◆ The problem:
An exact, word-for-word copy of the entries is required, beginning at the line that contains "the globe from 1995 to 2020" and ending at the last line, both included.

◆ Revision tracking records:
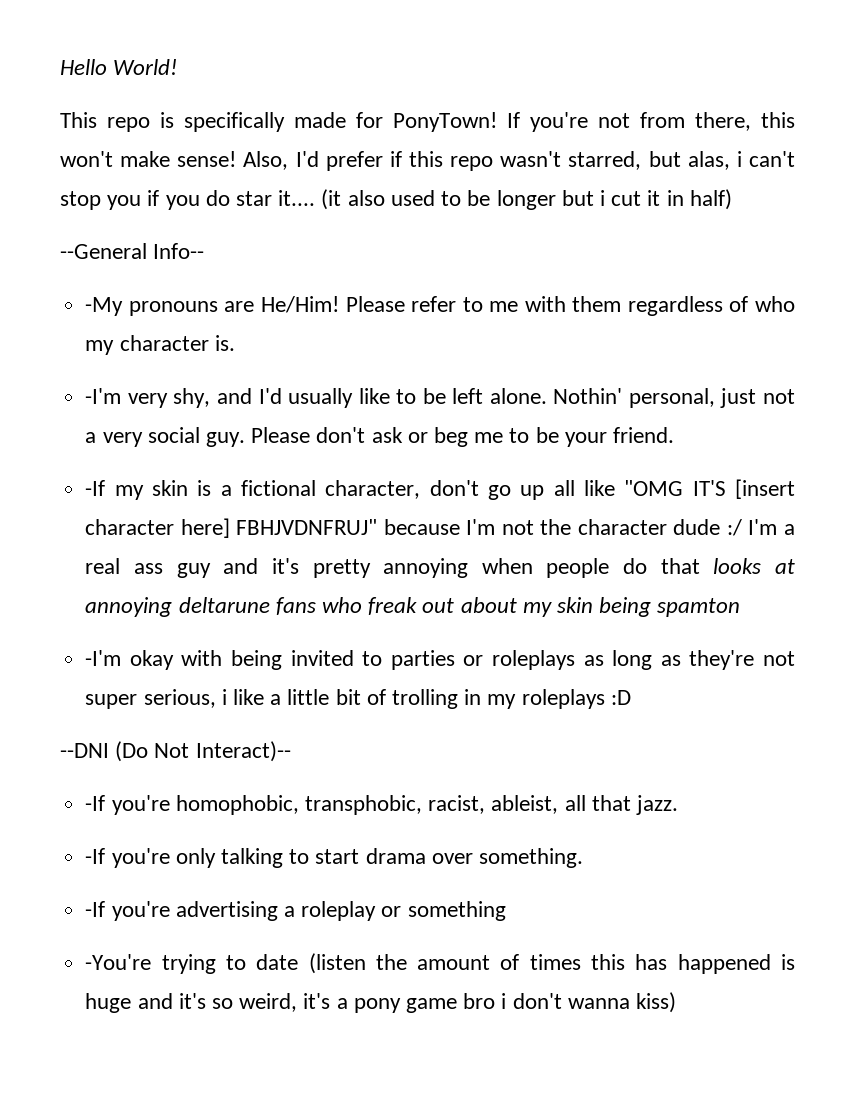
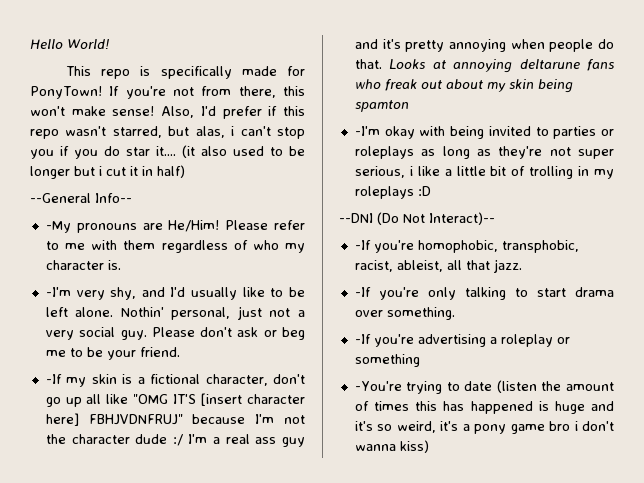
- -If my skin is a fictional character, don't go up all like "OMG IT'S [insert character here] FBHJVDNFRUJ" because I'm not the character dude :/ I'm a real ass guy and it's pretty annoying when people do that looks at annoying deltarune fans who freak out about my skin being spamton
+ -If my skin is a fictional character, don't go up all like "OMG IT'S [insert character here] FBHJVDNFRUJ" because I'm not the character dude :/ I'm a real ass guy and it's pretty annoying when people do that. Looks at annoying deltarune fans who freak out about my skin being spamton

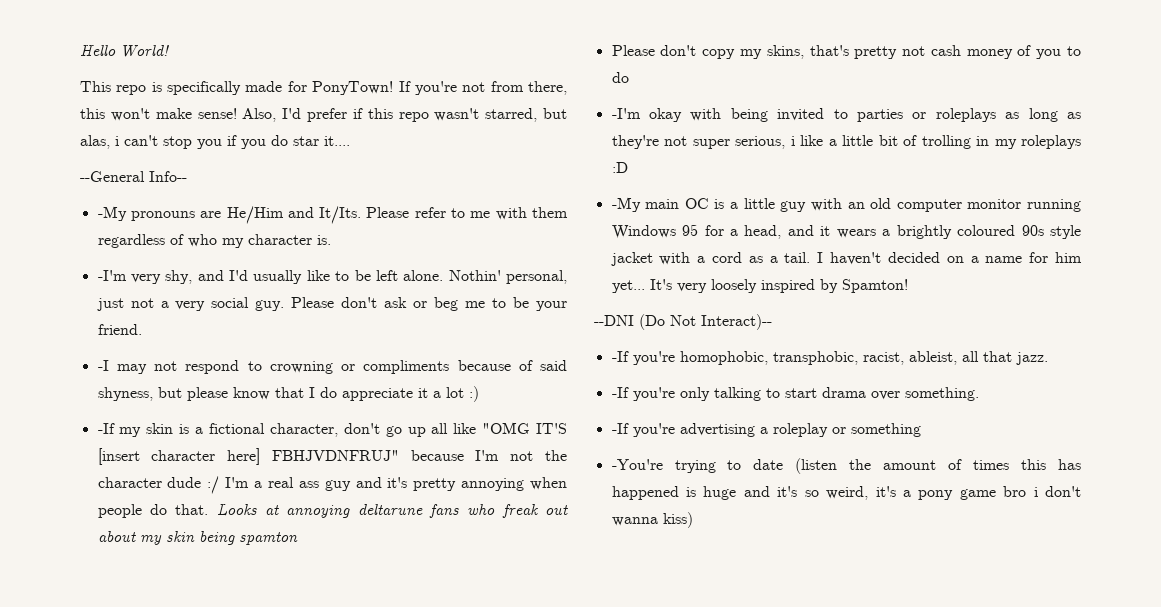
- (it also used to be longer but i cut it in half)
- -My pronouns are He/Him!
+ -My pronouns are He/Him and It/Its.
+ -I may not respond to crowning or compliments because of said shyness, but please know that I do appreciate it a lot :)
+ Please don't copy my skins, that's pretty not cash money of you to do
+ -My main OC is a little guy with an old computer monitor running Windows 95 for a head, and it wears a brightly coloured 90s style jacket with a cord as a tail. I haven't decided on a name for him yet... It's very loosely inspired by Spamton!

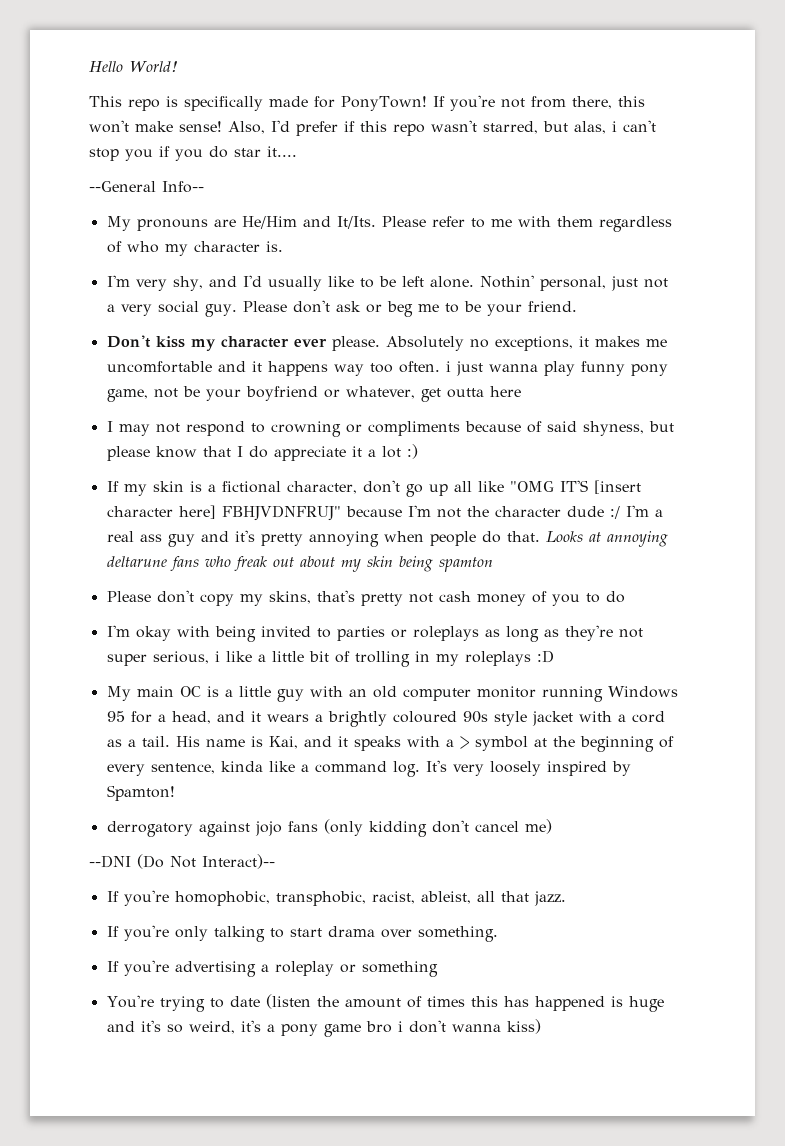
- -My pronouns are He/Him and It/Its.
+ My pronouns are He/Him and It/Its.
- -I'm very shy, and I'd usually like to be left alone.
+ I'm very shy, and I'd usually like to be left alone.
- -I may not respond to crowning or compliments because of said shyness, but please know that I do appreciate it a lot :)
+ Don't kiss my character ever please. Absolutely no exceptions, it makes me uncomfortable and it happens way too often. i just wanna play funny pony game, not be your boyfriend or whatever, get outta here
+ I may not respond to crowning or compliments because of said shyness, but please know that I do appreciate it a lot :)
- -If my skin is a fictional character, don't go up all like "OMG IT'S [insert character here] FBHJVDNFRUJ" because I'm not the character dude :/ I'm a real ass guy and it's pretty annoying when people do that.
+ If my skin is a fictional character, don't go up all like "OMG IT'S [insert character here] FBHJVDNFRUJ" because I'm not the character dude :/ I'm a real ass guy and it's pretty annoying when people do that.
- -I'm okay with being invited to parties or roleplays as long as they're not super serious, i like a little bit of trolling in my roleplays :D
+ I'm okay with being invited to parties or roleplays as long as they're not super serious, i like a little bit of trolling in my roleplays :D
- -My main OC is a little guy with an old computer monitor running Windows 95 for a head, and it wears a brightly coloured 90s style jacket with a cord as a tail.
+ My main OC is a little guy with an old computer monitor running Windows 95 for a head, and it wears a brightly coloured 90s style jacket with a cord as a tail.
- I haven't decided on a name for him yet...
+ His name is Kai, and it speaks with a > symbol at the beginning of every sentence, kinda like a command log.
+ derrogatory against jojo fans (only kidding don't cancel me)
- -If you're homophobic, transphobic, racist, ableist, all that jazz.
+ If you're homophobic, transphobic, racist, ableist, all that jazz.
- -If you're only talking to start drama over something.
+ If you're only talking to start drama over something.
- -If you're advertising a roleplay or something
+ If you're advertising a roleplay or something
- -You're trying to date (listen the amount of times this has happened is huge and it's so weird, it's a pony game bro i don't wanna kiss)
+ You're trying to date (listen the amount of times this has happened is huge and it's so weird, it's a pony game bro i don't wanna kiss)

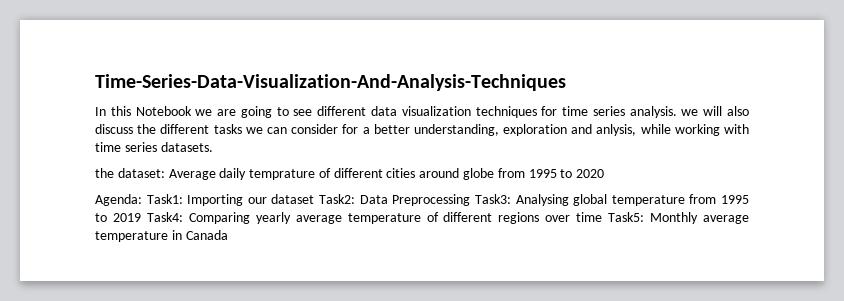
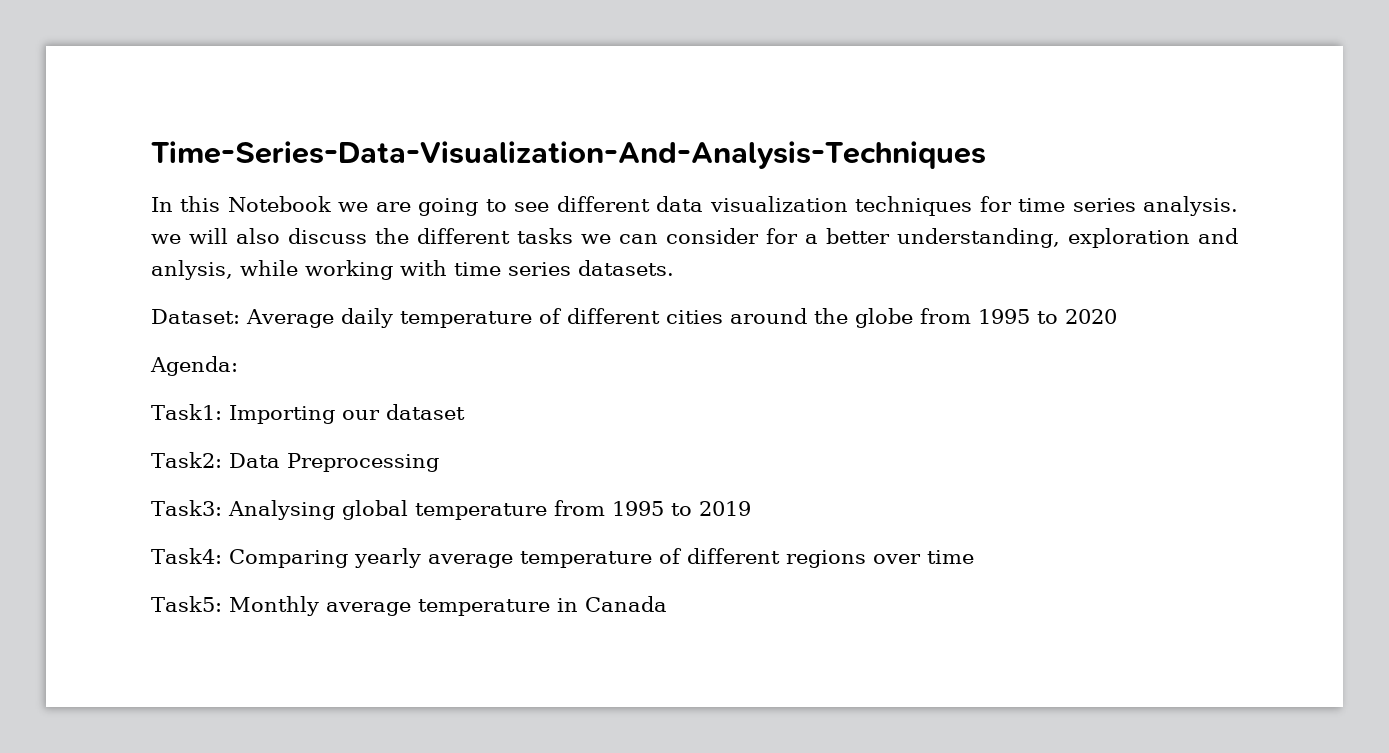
- the dataset: Average daily temprature of different cities around globe from 1995 to 2020
+ Dataset: Average daily temperature of different cities around the globe from 1995 to 2020
- Agenda: Task1: Importing our dataset Task2: Data Preprocessing Task3: Analysing global temperature from 1995 to 2019 Task4: Comparing yearly average temperature of different regions over time Task5: Monthly average temperature in Canada
+ Agenda:
+ Task1: Importing our dataset
+ Task2: Data Preprocessing
+ Task3: Analysing global temperature from 1995 to 2019
+ Task4: Comparing yearly average temperature of different regions over time
+ Task5: Monthly average temperature in Canada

◆ Output for this task:
+ Dataset: Average daily temperature of different cities around the globe from 1995 to 2020
- Agenda: Task1: Importing our dataset Task2: Data Preprocessing Task3: Analysing global temperature from 1995 to 2019 Task4: Comparing yearly average temperature of different regions over time Task5: Monthly average temperature in Canada
+ Agenda:
+ Task1: Importing our dataset
+ Task2: Data Preprocessing
+ Task3: Analysing global temperature from 1995 to 2019
+ Task4: Comparing yearly average temperature of different regions over time
+ Task5: Monthly average temperature in Canada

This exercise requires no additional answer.